It is not likely that there is sound general understanding of freedom as God has it in his nature and projects it to mankind as a human right. Although many nations consciously try to make room for true freedom, many nations make freedom a crime, sometimes punishable by death. Freedom, like love, is in God’s nature. His image in us makes us beneficiaries of that freedom as he defines it to us as a personal experience held by the person as part of self. For example, the Apostle Paul was a prisoner of Rome, on his way to Rome seeking exoneration for accusations against him. On the way the ship floundered. The only person on board truly free appears to have been Paul, who in the awareness of his freedom took over events guiding the other prisoners and ship’s crew to procedures in which no lives were lost – Acts 27:9-44. A similar drama occurred earlier with the Philippian jailer – Acts 16:25-36. Paul, a prisoner, was free.
From the meaning of freedom, I am free in my person to do whatever I wish to do if I am not in relationship with any other person’s self or property. On entrance into the space shared with another person my freedom permits me to function with limitations on my conduct, even my thought processes for the equal or better situation provided to my present neighbor. That is necessary for the virtue of freedom. It explains why God does not judge mankind with immediate punishment for any violation of righteousness – a righteousness that offers the same virtues to all in equal forms. When those virtues are violated the original virtue is lost, in entirety or in part, and we fumble with the tangled webs we work on. When we violate the laws that are meant to offer consideration of the rights of all, the law and courts punish us. If the punishment is fulfilled the person is presumed to be restored, and understanding to better performance is presumed even though recividism is a common follow-up pattern against human freedom. In simplicity, human freedom is eternal. No matter how the person feels inside, the keeping of law is the secret in secular contexts. One is presumed free if not breaking the law. But that person may not be free at all. Taken with habits and addictions, with greed or passion, or whatever, the person is not free even in the keeping of laws – kept so as to avoid jail or some other penalty. The person free in God remains in guided liberty felt strongly when that person is surrounded by persons held by enslavement to something related to self.

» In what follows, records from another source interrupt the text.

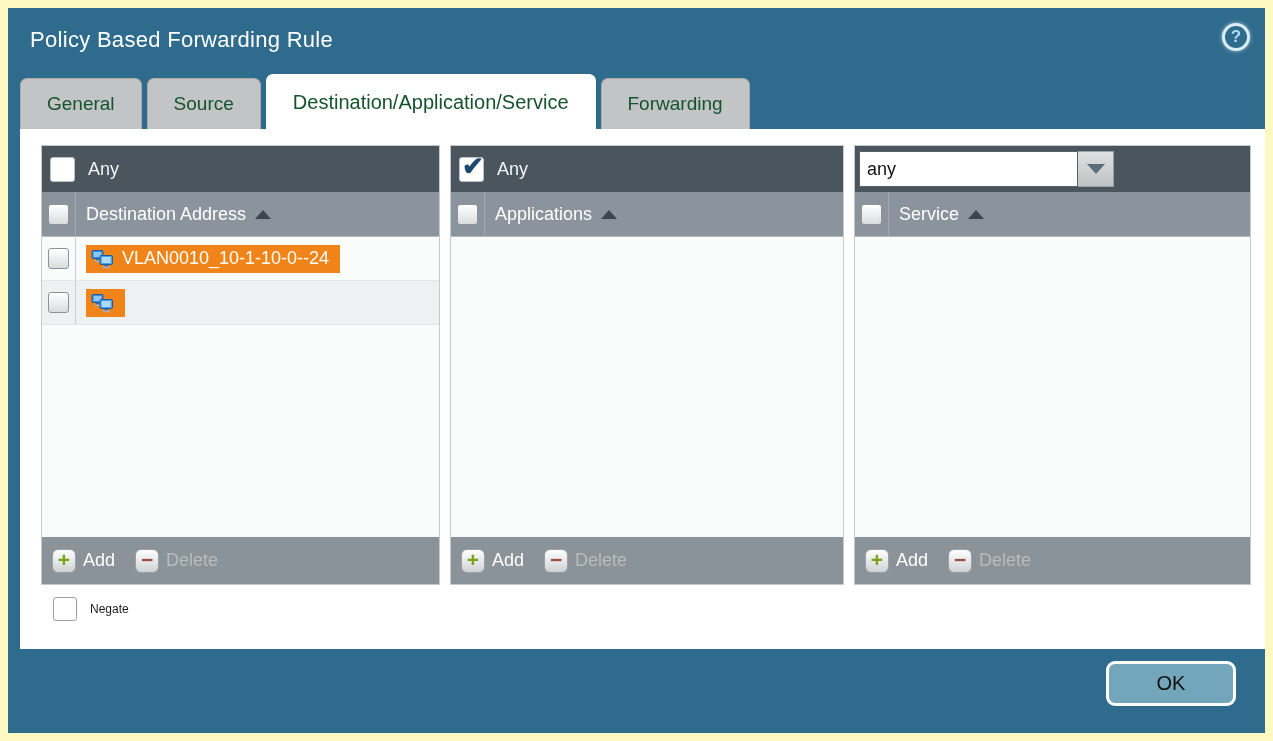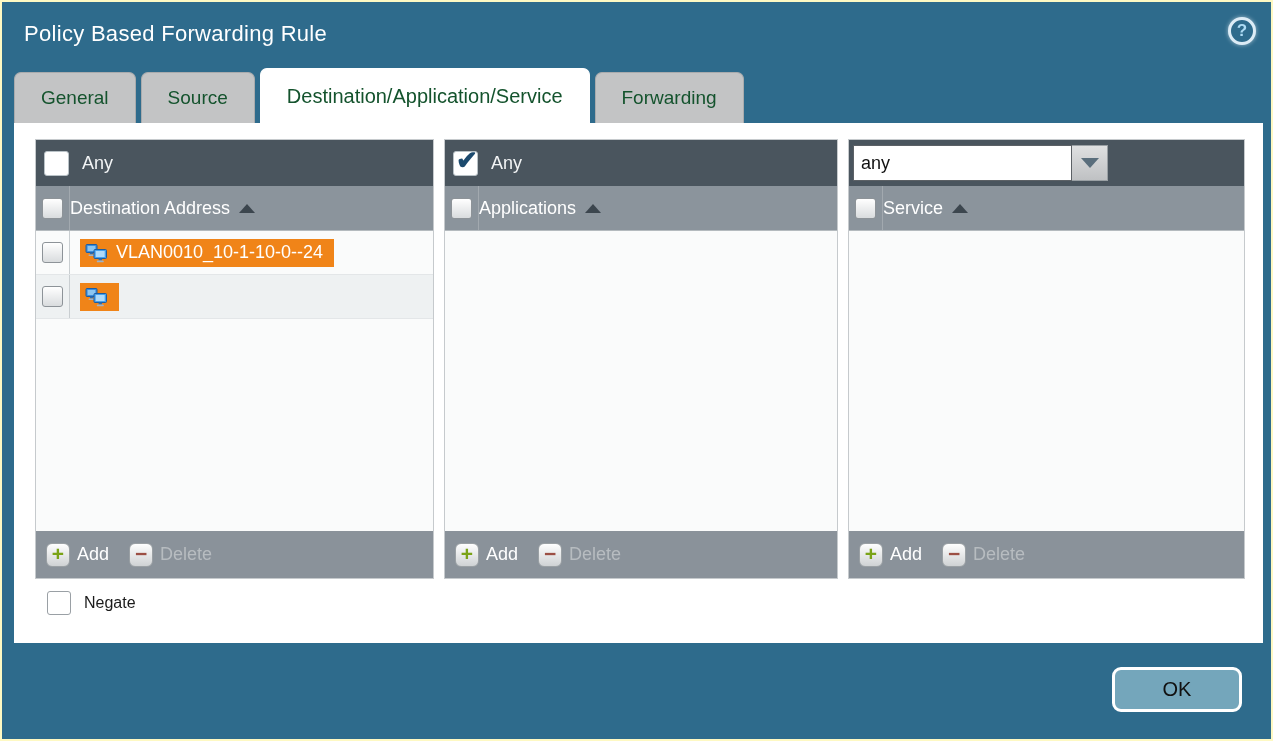"Policy Based Forwarding Rule" .dialog { border: 2px solid #fef9c3 -> 8px solid #fef9c3 }
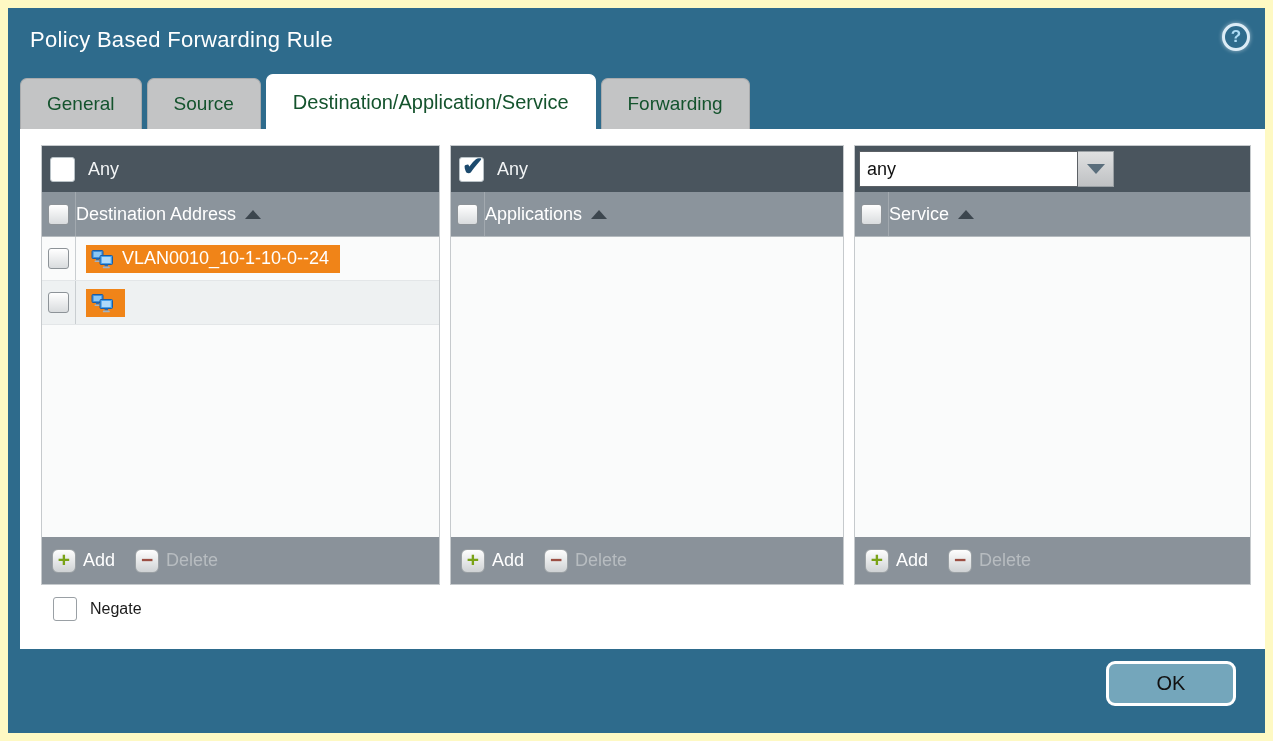"Destination Address" .col-title { margin-left: none -> 10px }
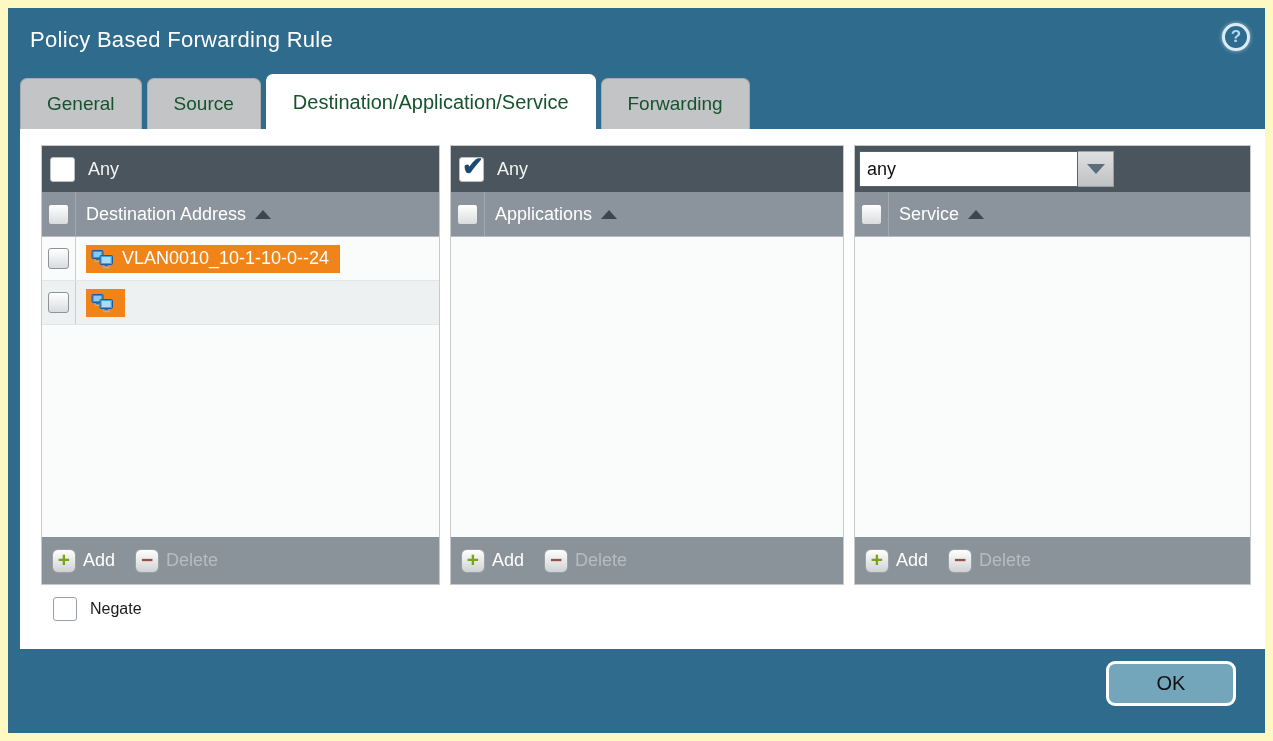"Negate" .negate-label { font-size: 16px -> 12px }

Loss of the understanding of freedom, order, responsibility, progress, discipline may lead persons to choose distractions that add to problems. I heard a lady say she liked getting drunk and was free to get drunk. Her decision was made not out of a right to drink excessively, but because she had given over her freedom for a choice that betrayed her as a free person. Freedom was lost. Freedom begins for us within us, and is at its best in making the right choices balanced to the context in which we find ourselves. Sometimes the context is anything but free. Under God, I refuse to give up my freedom from evil. More persons lose their freedoms in themselves than there are those presuming it to be taken from them. As God’s child, and knowing thought and conduct related to that freedom emanating from God, neither will I or anyone else take immortal freedom from me. Freedom is to make right choices for myself, and to make them hold even if someone is presumed to be taking it from me. The Apostle Paul taught the concept for both Christians and non-Christians using even his Roman citizenship in analogy. Knowing that governments were appalling in performance the Apostle was proud of the meaning of government to freedom – often the very freedom the government did not honor in their administrations. His defense of government in Romans 13 was in defense of what government ought to be. Even if functioning in objectionable ways, the government available gained more than no government. It implied order and the guarantee of right as they interpreted it. The point related to the integrity of righteousness which included freedom (choice). God wants us to use our freedom for various purposes, the first of which is recognition that we have been set free of our own human-imposed bonds. The magnitude of that truth registered with me when a pollster seeking my views ran through a long list of common human habits that are perceived as destructive to the citizenry. My answer was that my free choice was to evade all of them. The pollster appeared surprised.